Given the tool's complexity, does the description cover enough for an agent to succeed on first attempt?

For a mutation tool with no annotations and no output schema, the description is insufficient. It doesn't explain what 'disable crawling' means operationally, what the expected outcome is, or how this interacts with sibling tools. Given the tool's potential impact on system behavior, more context is needed.

Complex tools with many parameters or behaviors need more documentation. Simple tools need less. This dimension scales expectations accordingly.

Parameters3/5

Does the description clarify parameter syntax, constraints, interactions, or defaults beyond what the schema provides?

The schema description coverage is 100%, with the single parameter 'name' fully documented in the schema. The description doesn't add any parameter semantics beyond what's already in the schema (which specifies 'Name of the doc to disable'). This meets the baseline expectation when schema coverage is complete.
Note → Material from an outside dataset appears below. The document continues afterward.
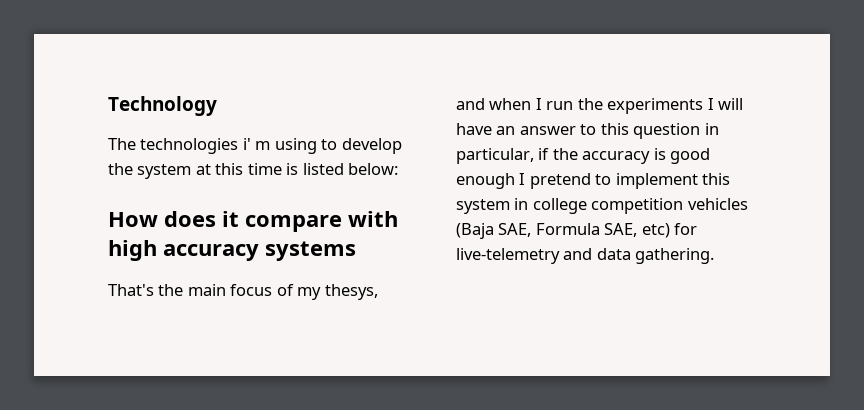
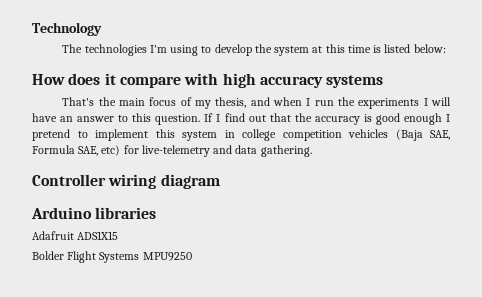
[242,138,271,150] i' m -> [149,45,167,53] I'm
[324,284,378,300] thesys, -> [215,97,247,108] thesis,
[633,123,719,139] [456,148,550,164] question in particular, if -> [155,113,291,125] question. If I find out that
(715, 256) none -> [32,174,220,189] [31,207,157,219] [32,231,119,240] [32,251,192,263] // Controller wiring diagram // Arduino libraries // Adafruit ADS1X15 // Bolder Flight Systems MPU9250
Input schemas describe structure but not intent. Descriptions should explain non-obvious parameter relationships and valid value ranges.

Purpose4/5

Does the description clearly state what the tool does and how it differs from similar tools?

The description clearly states the action ('Disable crawling') and the target resource ('for a specific doc'), providing a specific verb+resource combination. However, it doesn't explicitly differentiate from its sibling 'enable_doc' beyond the obvious action difference, missing an opportunity to clarify the relationship between these complementary tools.

Agents choose between tools based on descriptions. A clear purpose with a specific verb and resource helps agents select the right tool.

Usage Guidelines2/5

Does the description explain when to use this tool, when not to, or what alternatives exist?

The description provides no guidance on when to use this tool versus alternatives like 'enable_doc' or 'crawl_docs', nor does it mention prerequisites (e.g., whether the doc must be currently enabled). It simply states what the tool does without contextual usage information.

Agents often have multiple tools that could apply. Explicit usage guidance like "use X instead of Y when Z" prevents misuse.